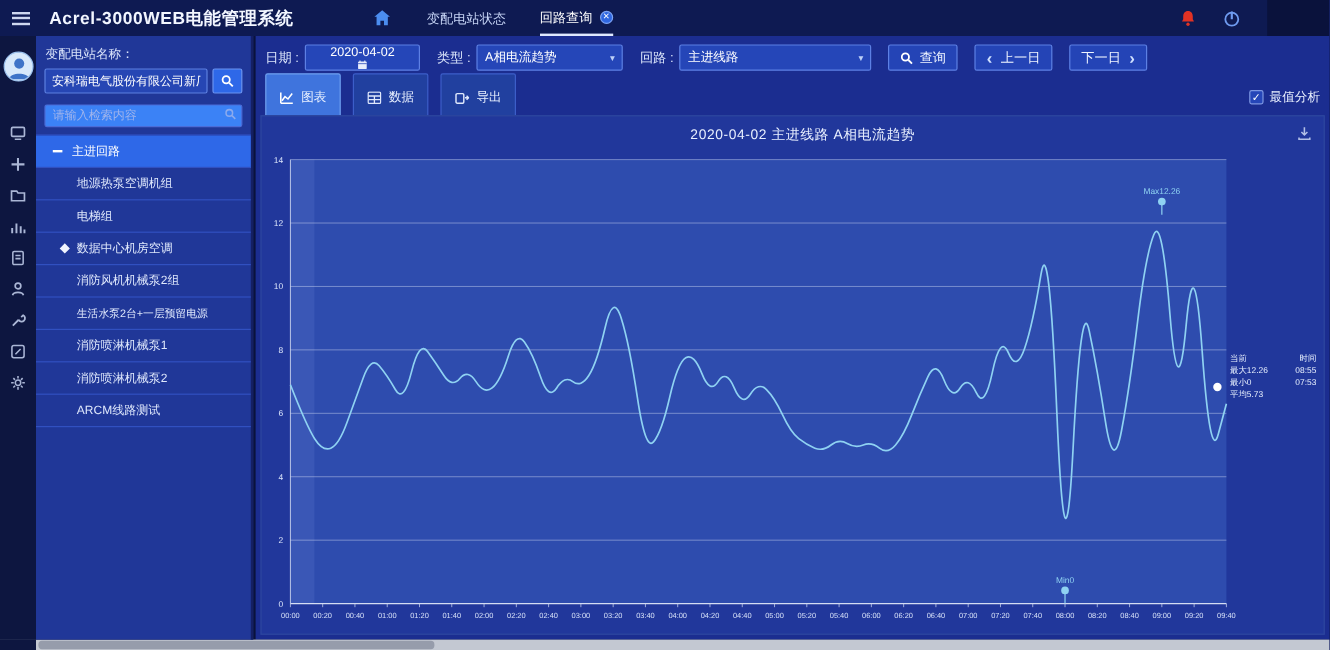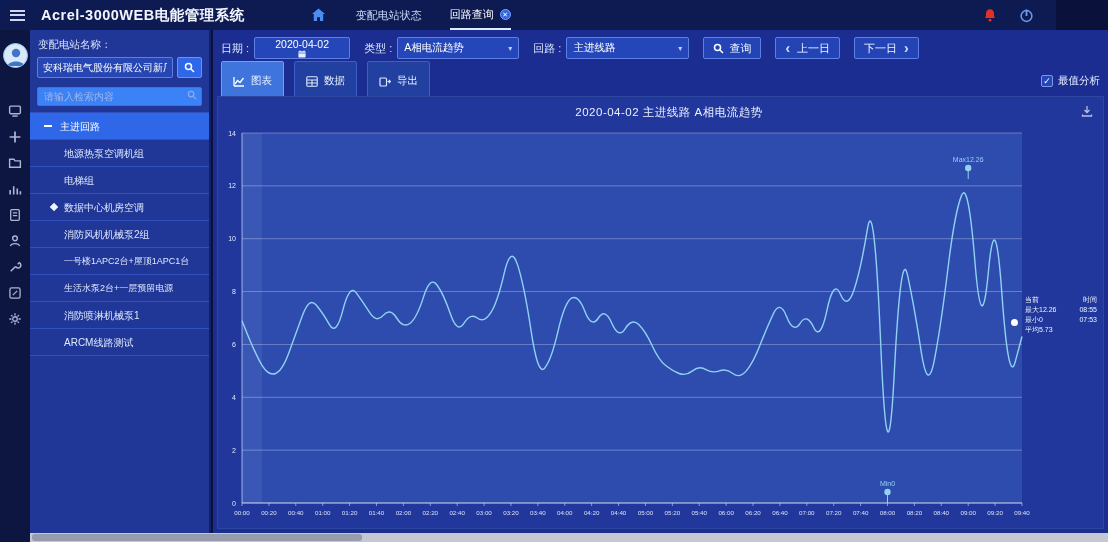"主进线路" div.f-box { width: 123px -> 160px }
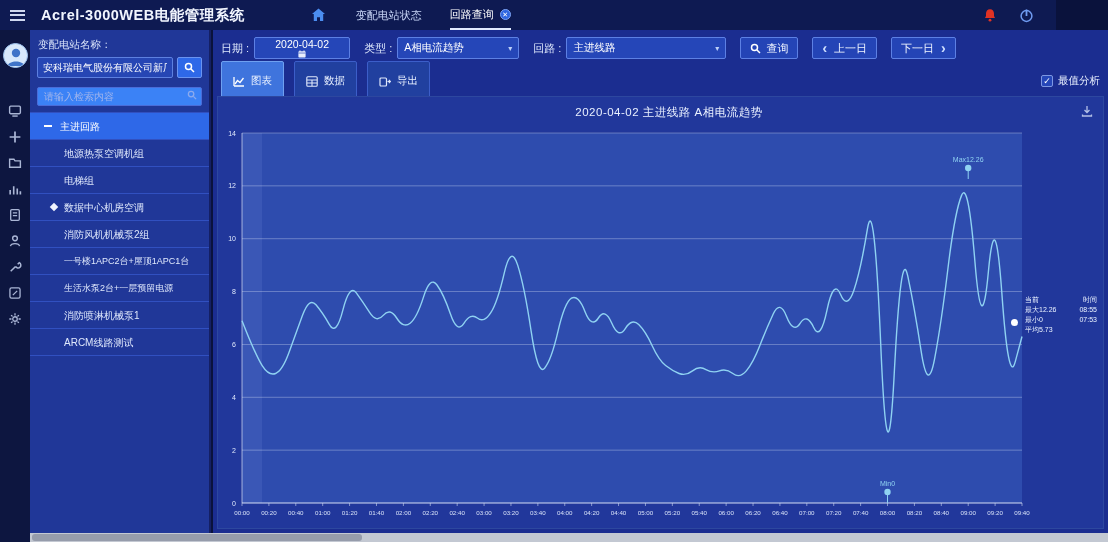"一号楼1APC2台+屋顶1APC1台" div.tree-item { html: <div> <span>一号楼1APC2台+屋顶1APC1台</span> </div> -> none }
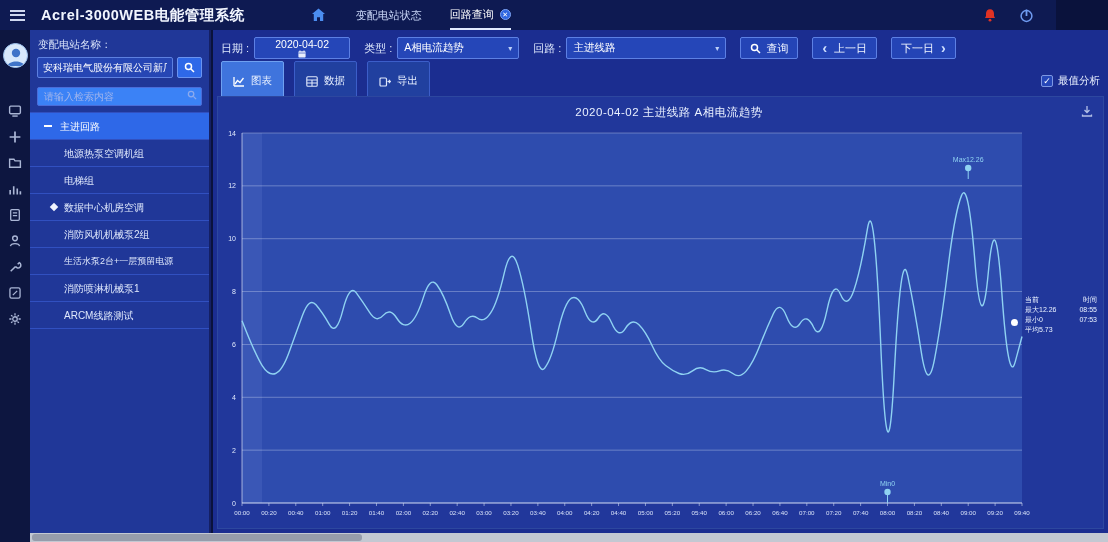"消防喷淋机械泵2" div.tree-item { html: none -> <div> <span>消防喷淋机械泵2</span> </div> }
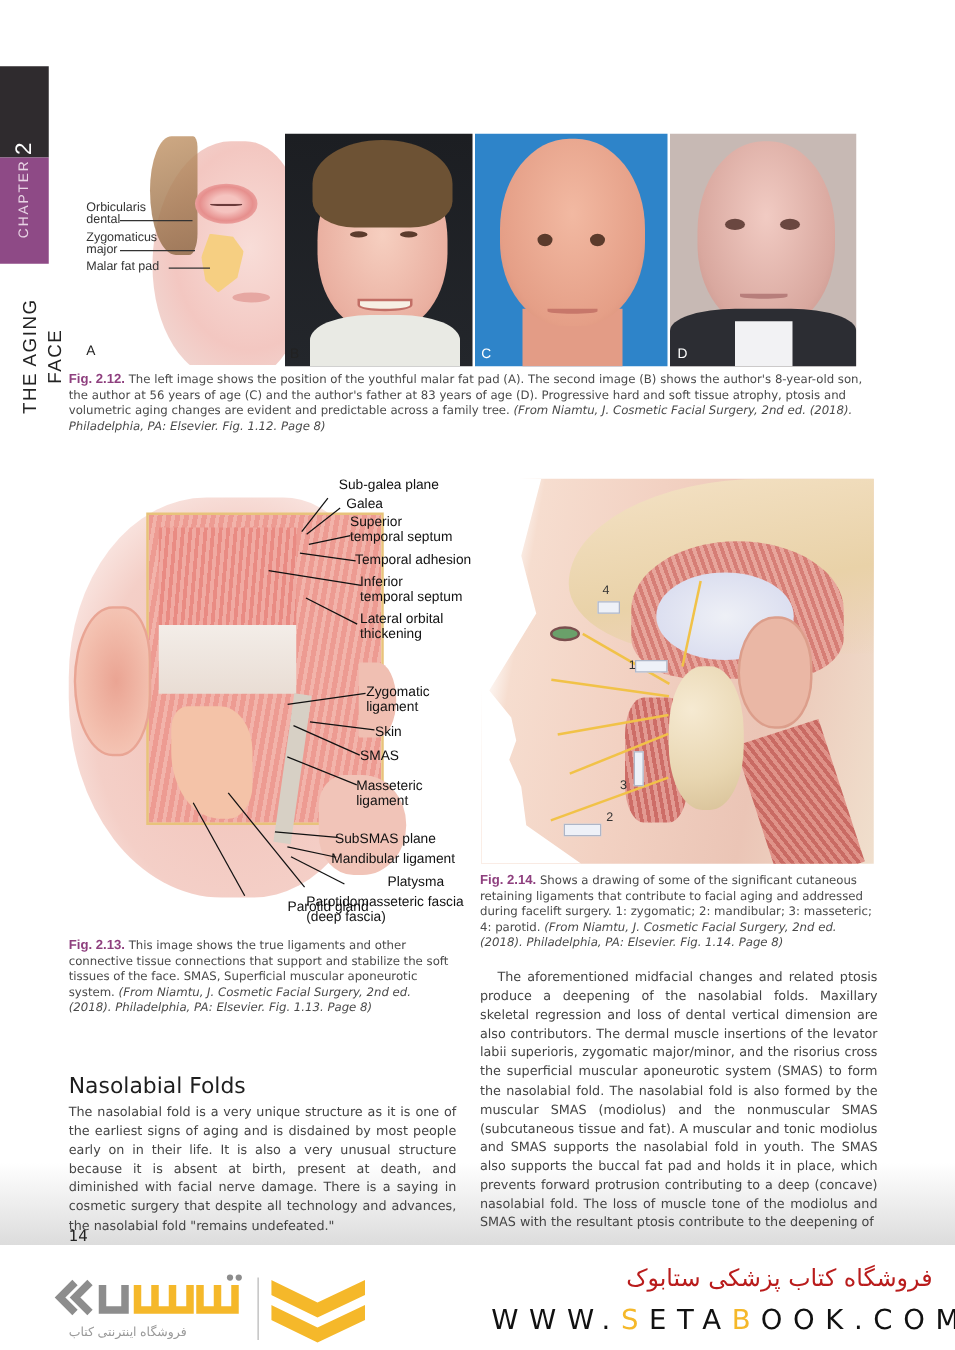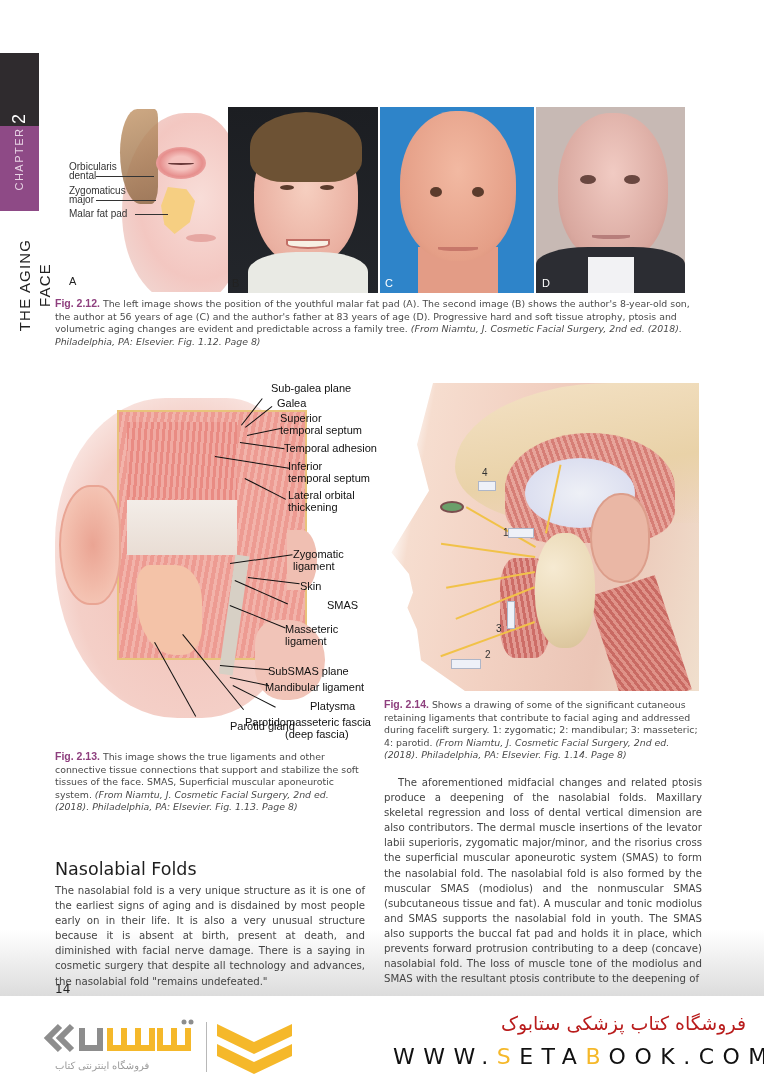"SMAS" div.f13-lbl { margin-left: 39px -> none }
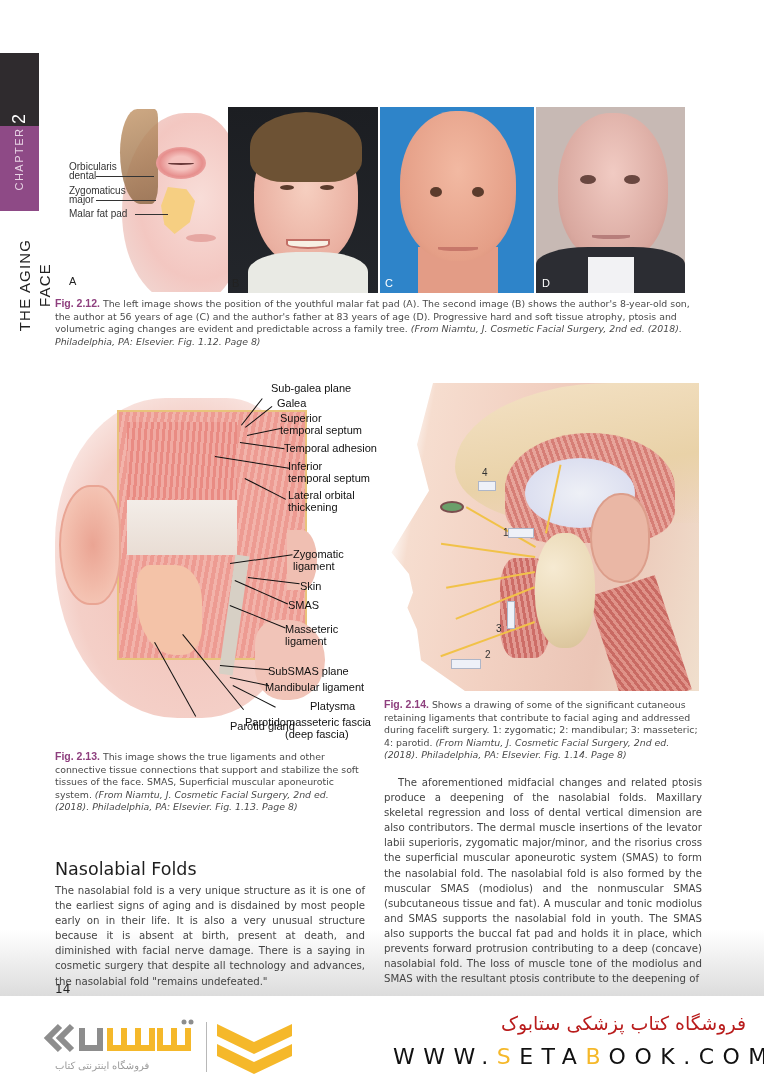"(deep fascia)" div.f13-lbl { margin-left: 40px -> none }
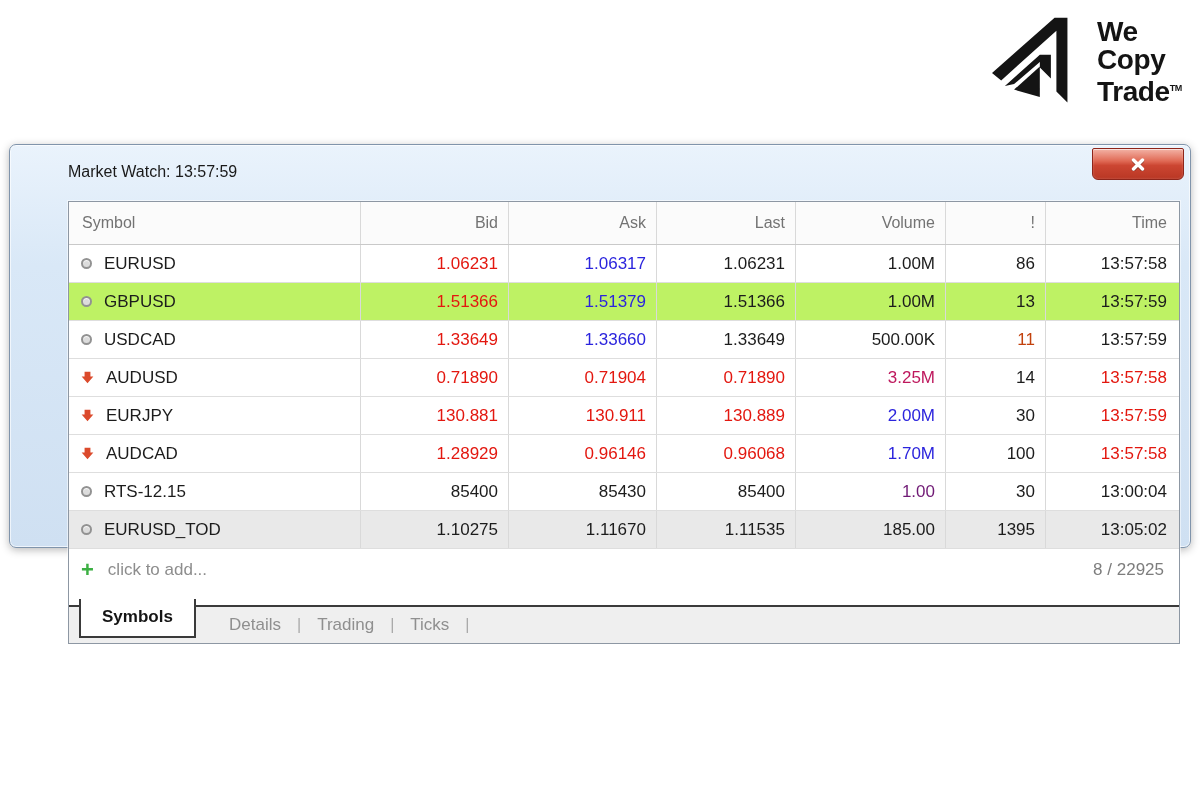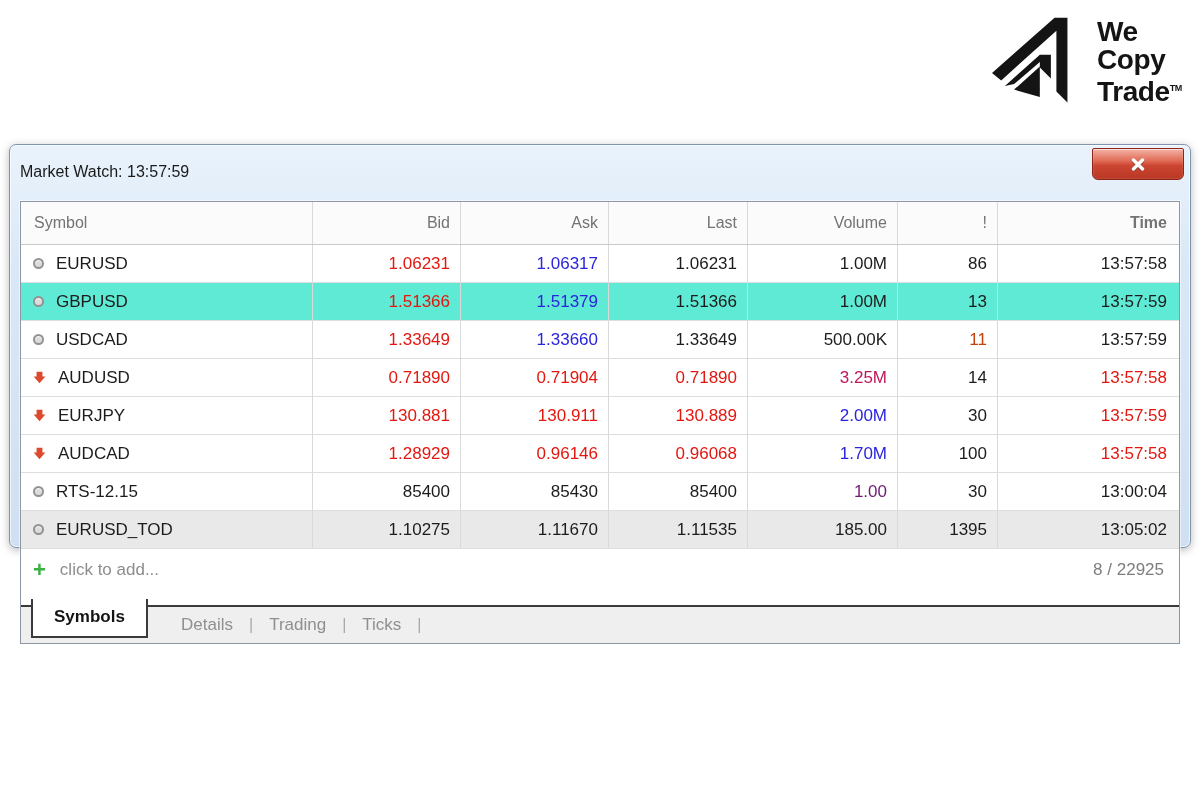"Market Watch: 13:57:59" .window { padding-left: none -> 48px }
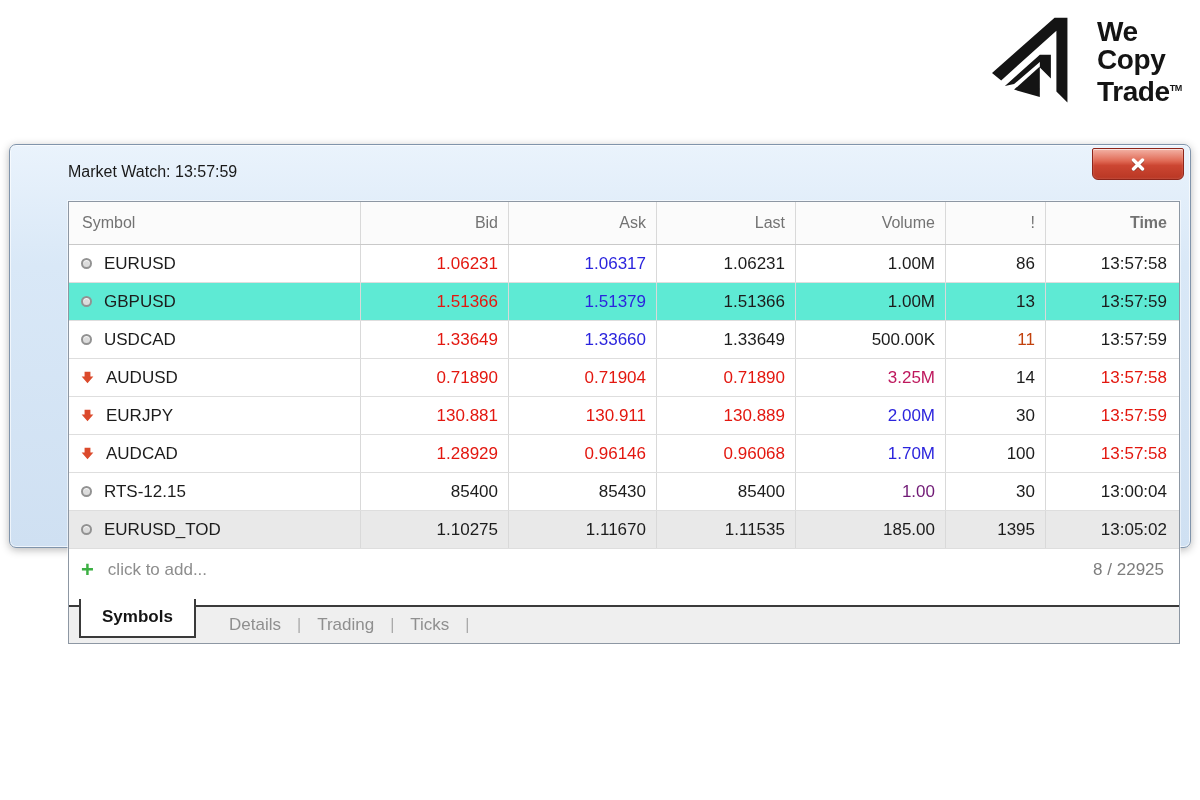"Time" .th:last-child { font-weight: bold -> none }
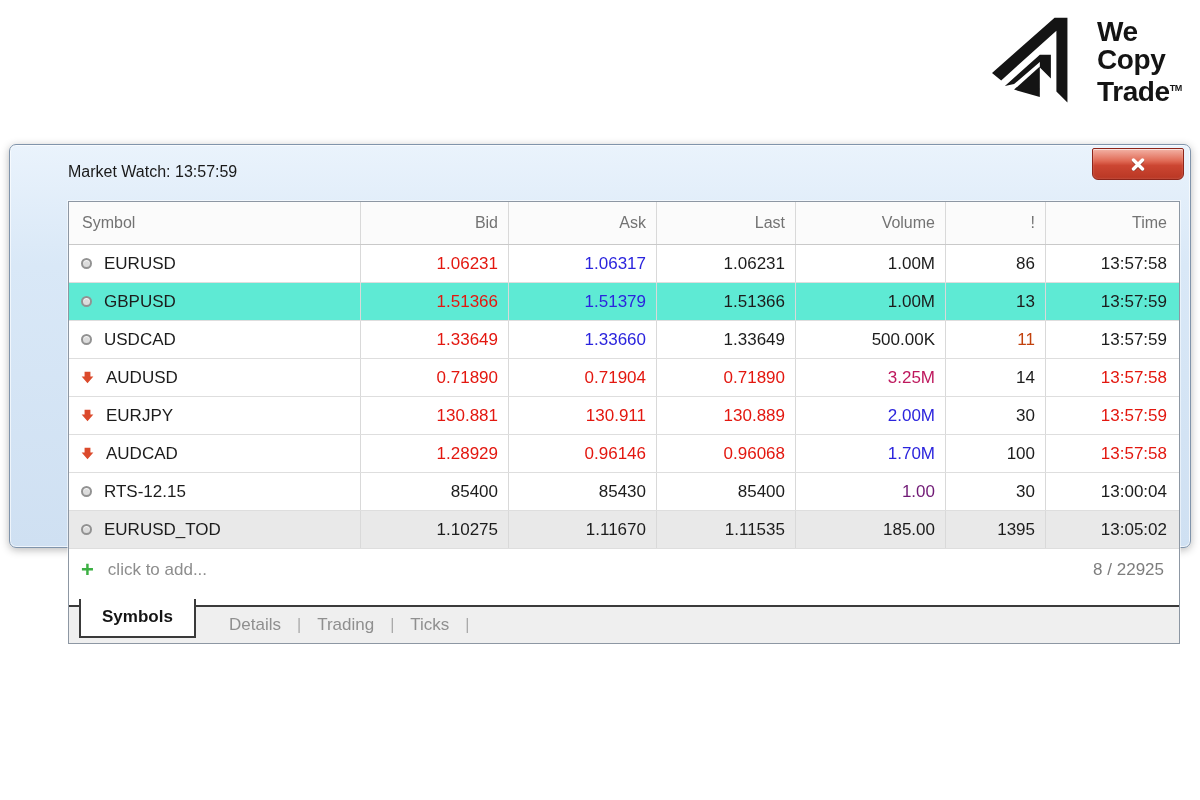"GBPUSD" div.tr { background: #5eead4 -> #bef264 }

_Task item_: Although the records above contain pictures, the copy should hold only the lines from their start through the line containing "margin-left: 39px ->", each exactly as written, and none of the pictures.

_Solution to this task_:
"主进线路" div.f-box { width: 123px -> 160px }
"一号楼1APC2台+屋顶1APC1台" div.tree-item { html: <div> <span>一号楼1APC2台+屋顶1APC1台</span> </div> -> none }
"消防喷淋机械泵2" div.tree-item { html: none -> <div> <span>消防喷淋机械泵2</span> </div> }
"SMAS" div.f13-lbl { margin-left: 39px -> none }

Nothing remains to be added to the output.